STORED DATA START
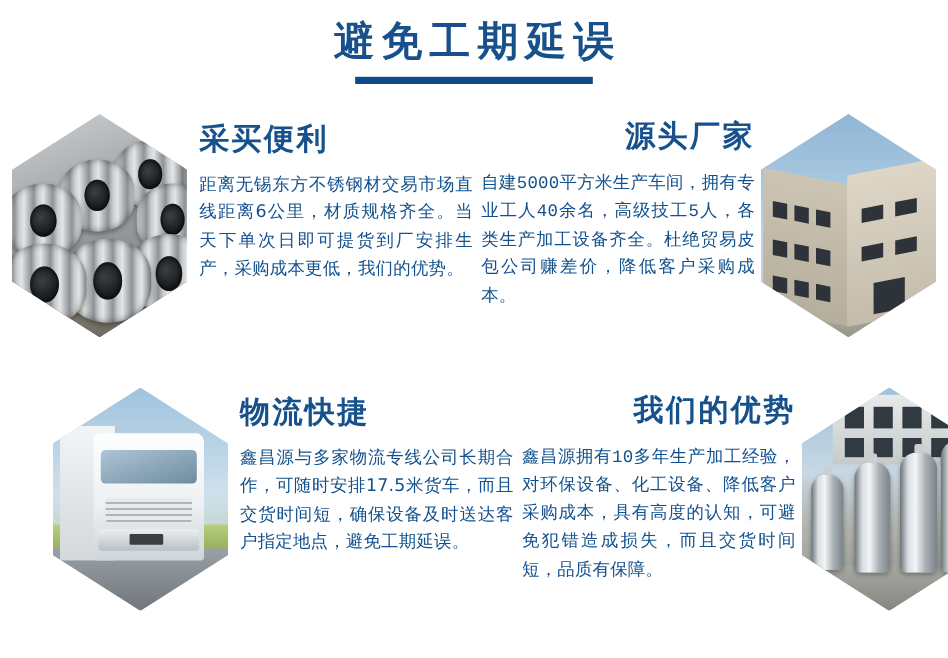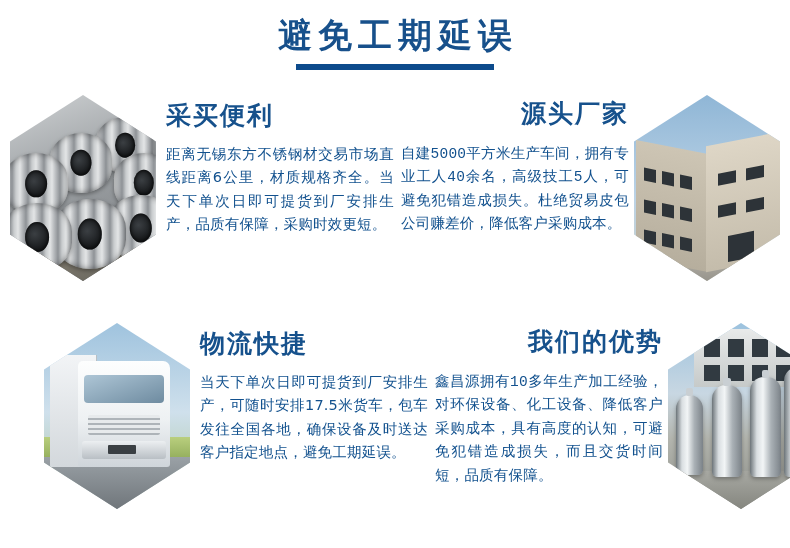--- a/index.html
+++ b/index.html
@@ -279,7 +279,7 @@
 
       <div class="adv-text">
         <h3 class="adv-heading">采买便利</h3>
-        <p class="adv-body">距离无锡东方不锈钢材交易市场直线距离6公里，材质规格齐全。当天下单次日即可提货到厂安排生产，品质有保障，采购时效更短。</p>
+        <p class="adv-body">距离无锡东方不锈钢材交易市场直线距离6公里，材质规格齐全。当天下单次日即可提货到厂安排生产，采购成本更低，我们的优势。</p>
       </div>
     </div>
 

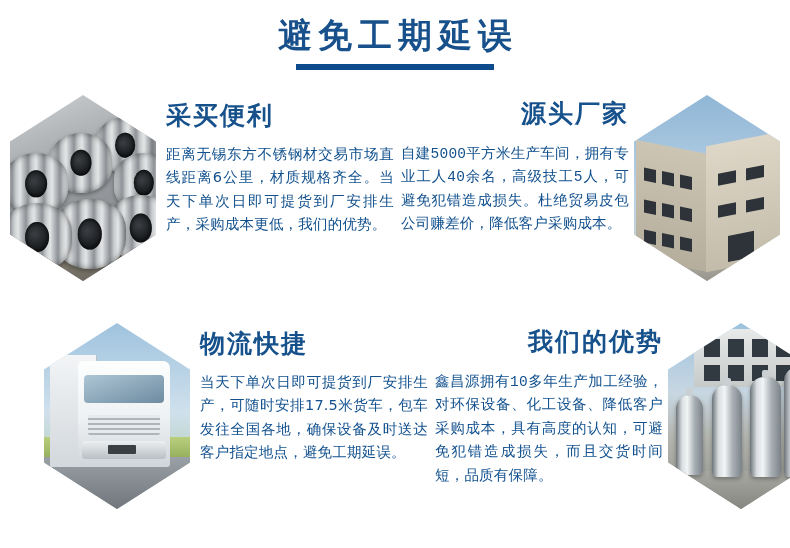--- a/index.html
+++ b/index.html
@@ -287,7 +287,7 @@
 
       <div class="adv-text">
         <h3 class="adv-heading">源头厂家</h3>
-        <p class="adv-body">自建5000平方米生产车间，拥有专业工人40余名，高级技工5人，可避免犯错造成损失。杜绝贸易皮包公司赚差价，降低客户采购成本。</p>
+        <p class="adv-body">自建5000平方米生产车间，拥有专业工人40余名，高级技工5人，各类生产加工设备齐全。杜绝贸易皮包公司赚差价，降低客户采购成本。</p>
       </div>
 
       <div class="hex-photo">

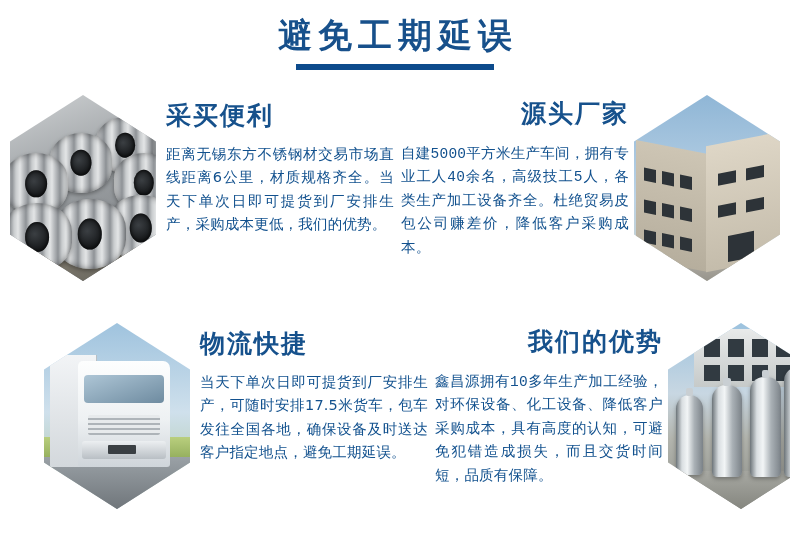--- a/index.html
+++ b/index.html
@@ -335,7 +335,7 @@
 
       <div class="adv-text">
         <h3 class="adv-heading">物流快捷</h3>
-        <p class="adv-body">当天下单次日即可提货到厂安排生产，可随时安排17.5米货车，包车发往全国各地，确保设备及时送达客户指定地点，避免工期延误。</p>
+        <p class="adv-body">鑫昌源与多家物流专线公司长期合作，可随时安排17.5米货车，而且交货时间短，确保设备及时送达客户指定地点，避免工期延误。</p>
       </div>
     </div>
 

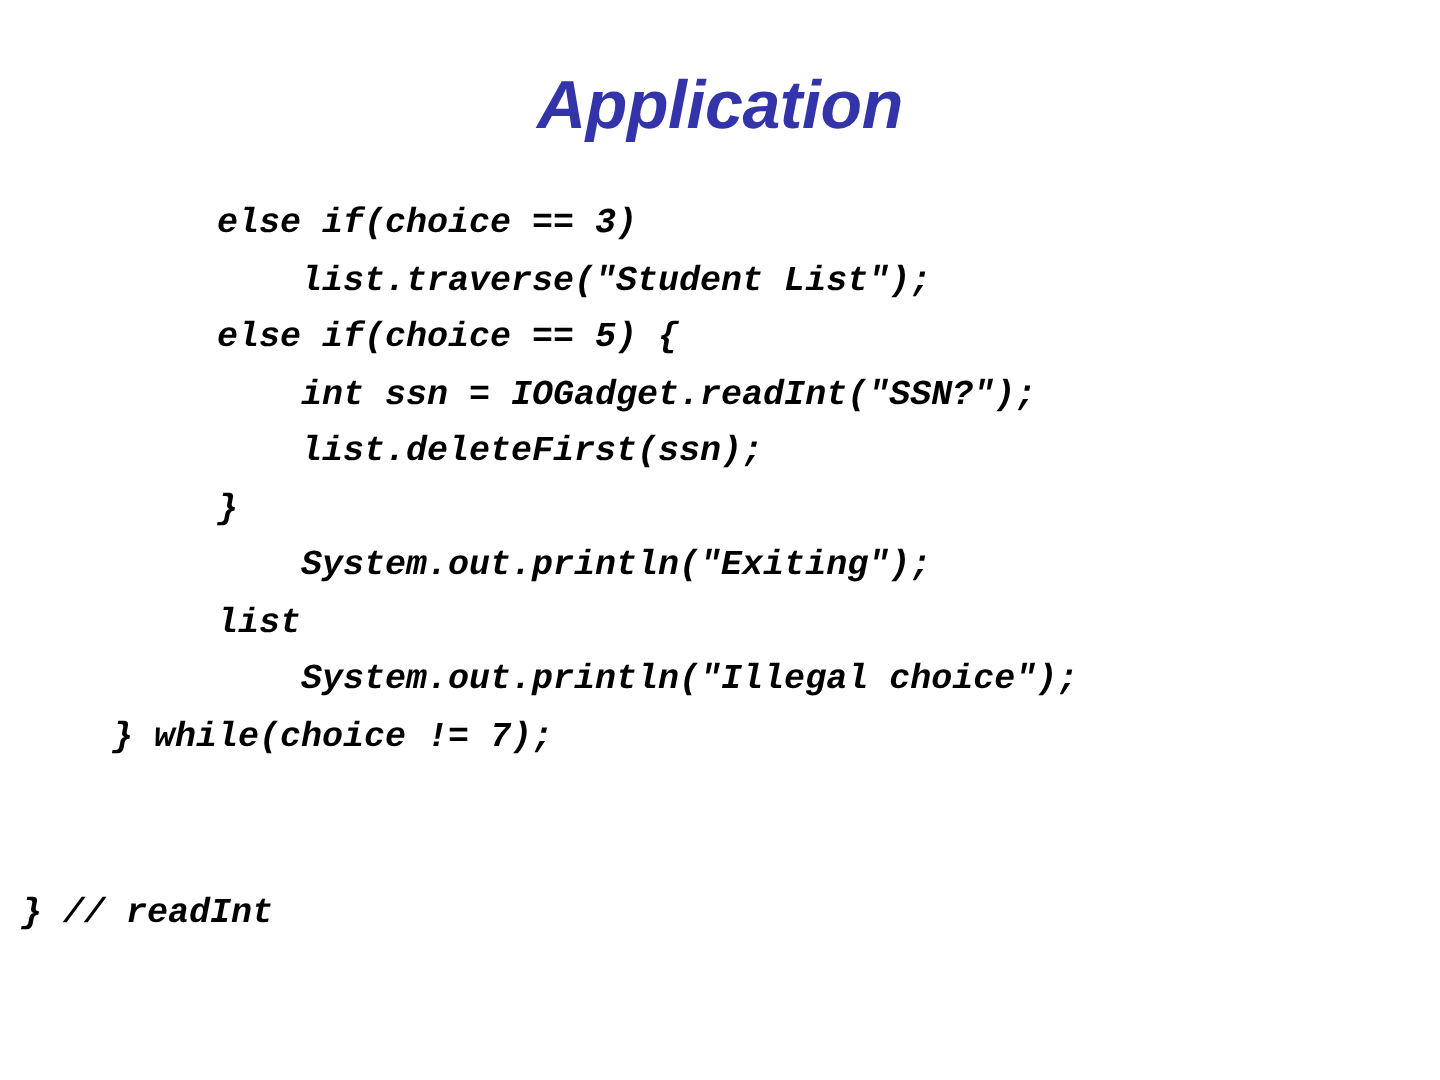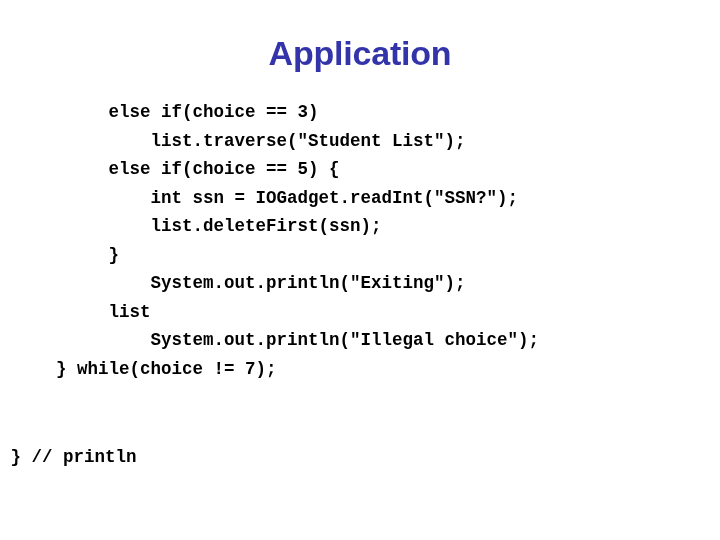--- a/index.html
+++ b/index.html
@@ -20,6 +20,7 @@
     width: 720px;
     height: 540px;
     background: #ffffff;
+    font-style: italic;
   }
 
   .slide-title {

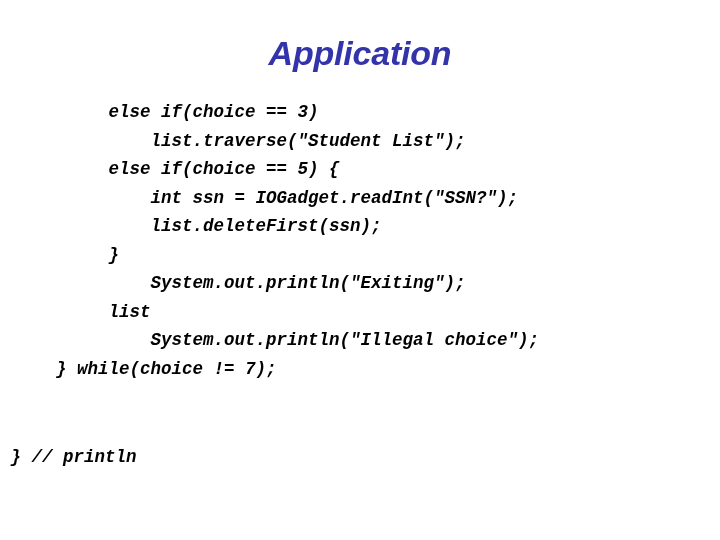--- a/index.html
+++ b/index.html
@@ -95,7 +95,7 @@
   </div>
 
   <div class="trailing-block">
-    <div class="trailing-line"> } // println</div>
+    <div class="trailing-line"> } // readInt</div>
   </div>
 
 </div>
STORED DATA END
The full text of the data above, exact and without pictures, is what to return.

--- a/index.html
+++ b/index.html
@@ -279,7 +279,7 @@
 
       <div class="adv-text">
         <h3 class="adv-heading">采买便利</h3>
-        <p class="adv-body">距离无锡东方不锈钢材交易市场直线距离6公里，材质规格齐全。当天下单次日即可提货到厂安排生产，品质有保障，采购时效更短。</p>
+        <p class="adv-body">距离无锡东方不锈钢材交易市场直线距离6公里，材质规格齐全。当天下单次日即可提货到厂安排生产，采购成本更低，我们的优势。</p>
       </div>
     </div>
 

--- a/index.html
+++ b/index.html
@@ -287,7 +287,7 @@
 
       <div class="adv-text">
         <h3 class="adv-heading">源头厂家</h3>
-        <p class="adv-body">自建5000平方米生产车间，拥有专业工人40余名，高级技工5人，可避免犯错造成损失。杜绝贸易皮包公司赚差价，降低客户采购成本。</p>
+        <p class="adv-body">自建5000平方米生产车间，拥有专业工人40余名，高级技工5人，各类生产加工设备齐全。杜绝贸易皮包公司赚差价，降低客户采购成本。</p>
       </div>
 
       <div class="hex-photo">

--- a/index.html
+++ b/index.html
@@ -335,7 +335,7 @@
 
       <div class="adv-text">
         <h3 class="adv-heading">物流快捷</h3>
-        <p class="adv-body">当天下单次日即可提货到厂安排生产，可随时安排17.5米货车，包车发往全国各地，确保设备及时送达客户指定地点，避免工期延误。</p>
+        <p class="adv-body">鑫昌源与多家物流专线公司长期合作，可随时安排17.5米货车，而且交货时间短，确保设备及时送达客户指定地点，避免工期延误。</p>
       </div>
     </div>
 

--- a/index.html
+++ b/index.html
@@ -20,6 +20,7 @@
     width: 720px;
     height: 540px;
     background: #ffffff;
+    font-style: italic;
   }
 
   .slide-title {

--- a/index.html
+++ b/index.html
@@ -95,7 +95,7 @@
   </div>
 
   <div class="trailing-block">
-    <div class="trailing-line"> } // println</div>
+    <div class="trailing-line"> } // readInt</div>
   </div>
 
 </div>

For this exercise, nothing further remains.